Climate Change Fiction


From the start of this century, climate change has become a hot topic in fiction, tackled by up-and-coming novelists and established authors alike. In 2009, I was among the first literary critics to investigate the phenomenon of climate change fiction, when I became a co-investigator on the ESF-funded project 'From Climate to Landscape: Imagining the Future' at the University of Exeter, an interdisciplinary project that brought together ecologists, geographers and literary scholars.
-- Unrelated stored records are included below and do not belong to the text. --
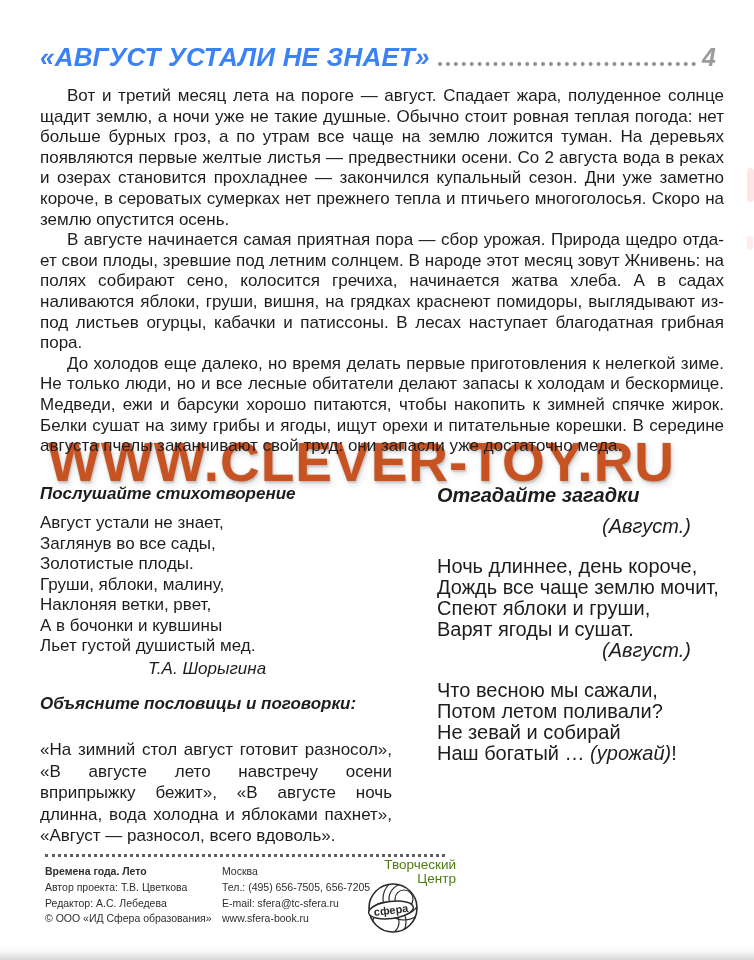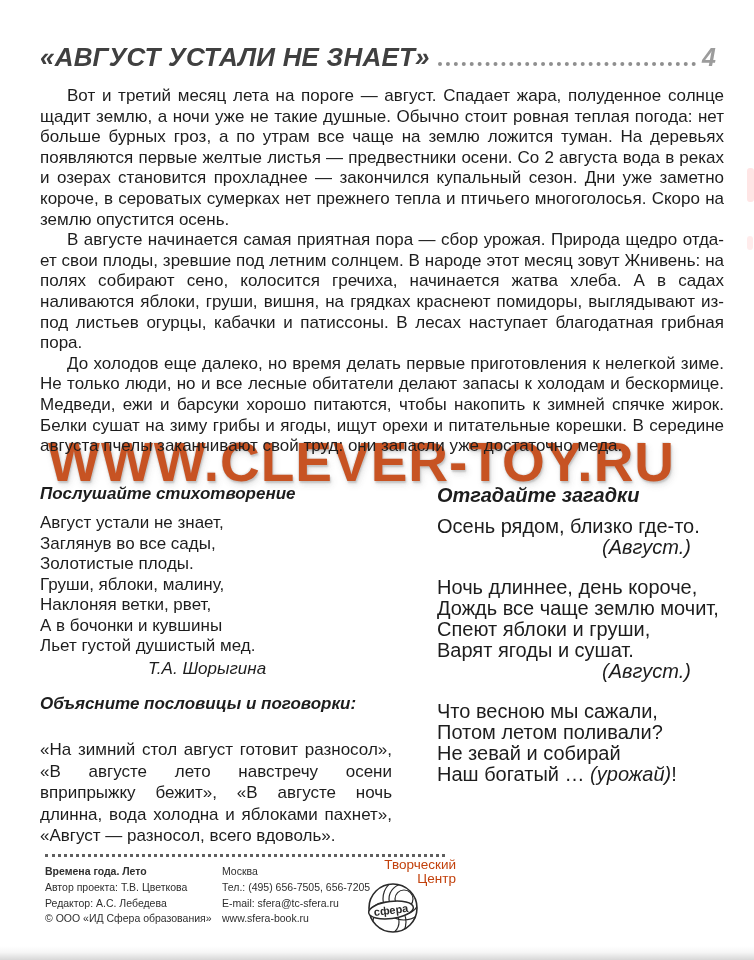--- a/index.html
+++ b/index.html
@@ -15,7 +15,7 @@
   .layer{position:relative;z-index:1;}
   
   .title-row{position:absolute;left:40px;top:42px;width:676px;display:flex;align-items:baseline;}
-  .title{font-size:26px;font-weight:bold;font-style:italic;color:#404040;white-space:nowrap;letter-spacing:.2px;}
+  .title{font-size:26px;font-weight:bold;font-style:italic;color:#3b82f6;white-space:nowrap;letter-spacing:.2px;}
   .leader-dots{flex:1;border-bottom:4px dotted #8f8f8f;margin:0 6px 6px 8px;height:1px;}
   .page-num{font-size:25px;font-weight:bold;font-style:italic;color:#9c9c9c;}
   

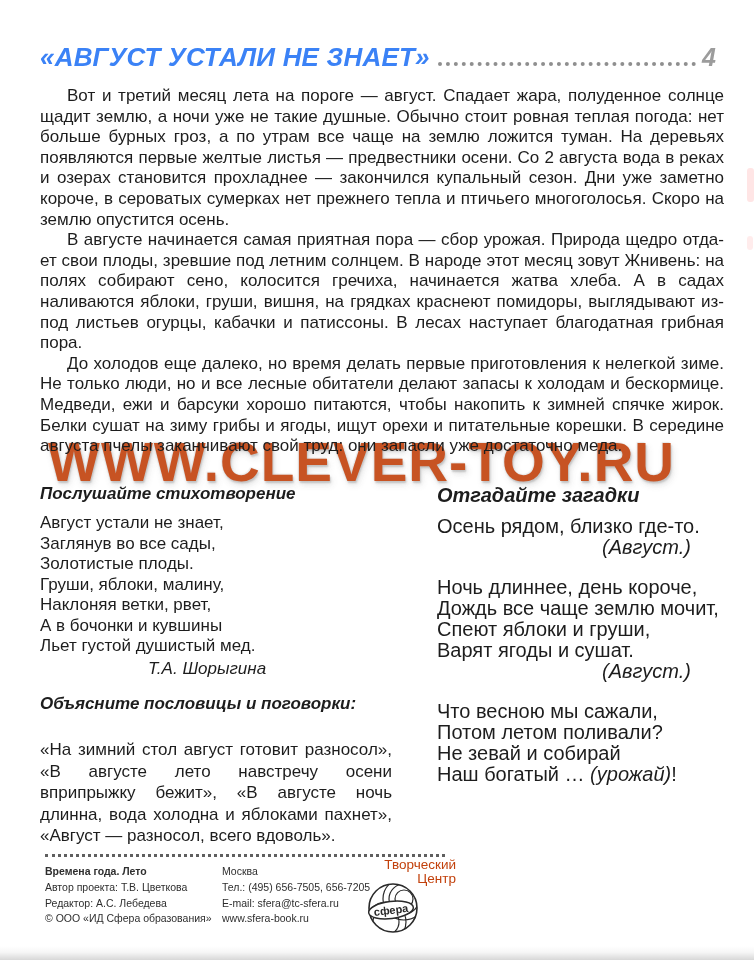--- a/index.html
+++ b/index.html
@@ -87,7 +87,6 @@
       <div class="heading">Отгадайте загадки</div>
 
       <div class="riddle">
-        <div class="riddle-line">Осень рядом, близко где-то.</div>
         <div class="riddle-answer">(Август.)</div>
       </div>
 

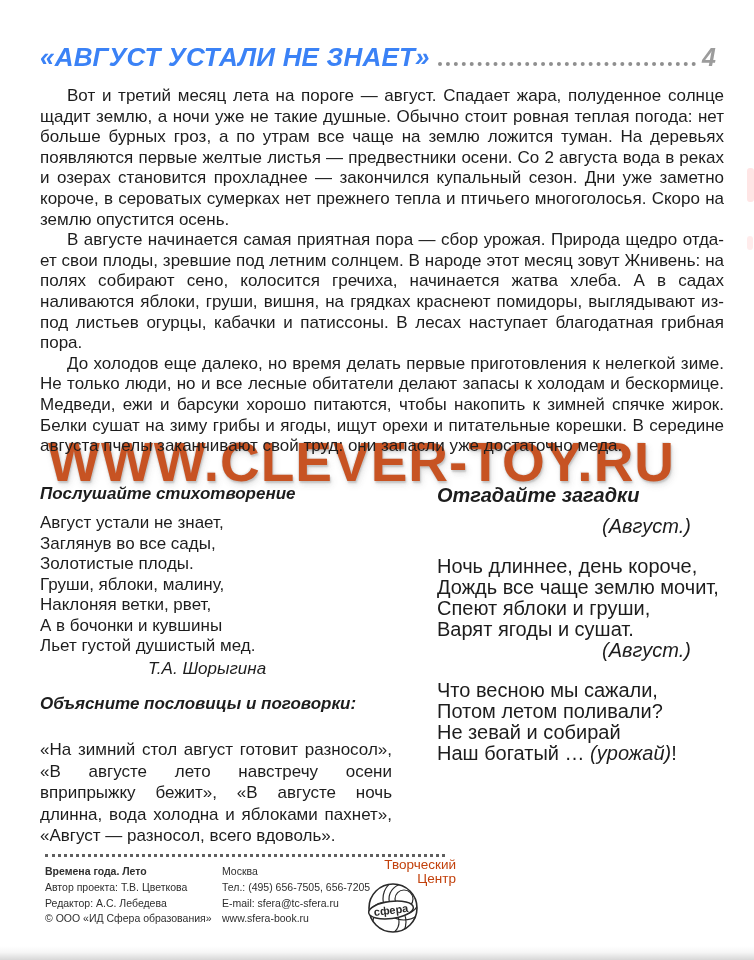--- a/index.html
+++ b/index.html
@@ -40,7 +40,7 @@
   .footer-col2{left:222px;}
   .footer-bold{font-weight:bold;}
   .logo{position:absolute;left:362px;top:856px;width:102px;height:80px;}
-  .logo-text{position:absolute;right:8px;top:2px;text-align:right;font-size:13.5px;line-height:13.5px;color:#c2410c;}
+  .logo-text{position:absolute;right:8px;top:2px;text-align:right;font-size:13.5px;line-height:13.5px;color:#4d7c0f;}
   .logo-sphere{position:absolute;left:4px;top:22px;}
   
   .bottom-edge{position:absolute;left:0;right:0;bottom:0;height:14px;z-index:2;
My publications on the subject include my monograph, Climate Change and the Contemporary Novel (Cambridge University Press), edited volumes Climate and Literature (Cambridge University Press) and Cli-Fi: A Companion (with Axel Goodbody for Peter Lang), and essays in Studies in the NovelModern Fiction Studies and English Studies.


Romanticism, Gender, Epic


My research into British Romantic women's writing and epic poetry has led to an abiding interest in Romantic poets Anna Seward and Eleanor Anne Porden. I am currently writing about Porden's life, letters and poetry, in the context of the development of disciplines of knowledge in the early nineteenth century. My essays on Porden have appeared in ISLE: Interdisciplinary Studies in Literature and EnvironmentWomen's Writing, and Nineteenth-Century Contexts.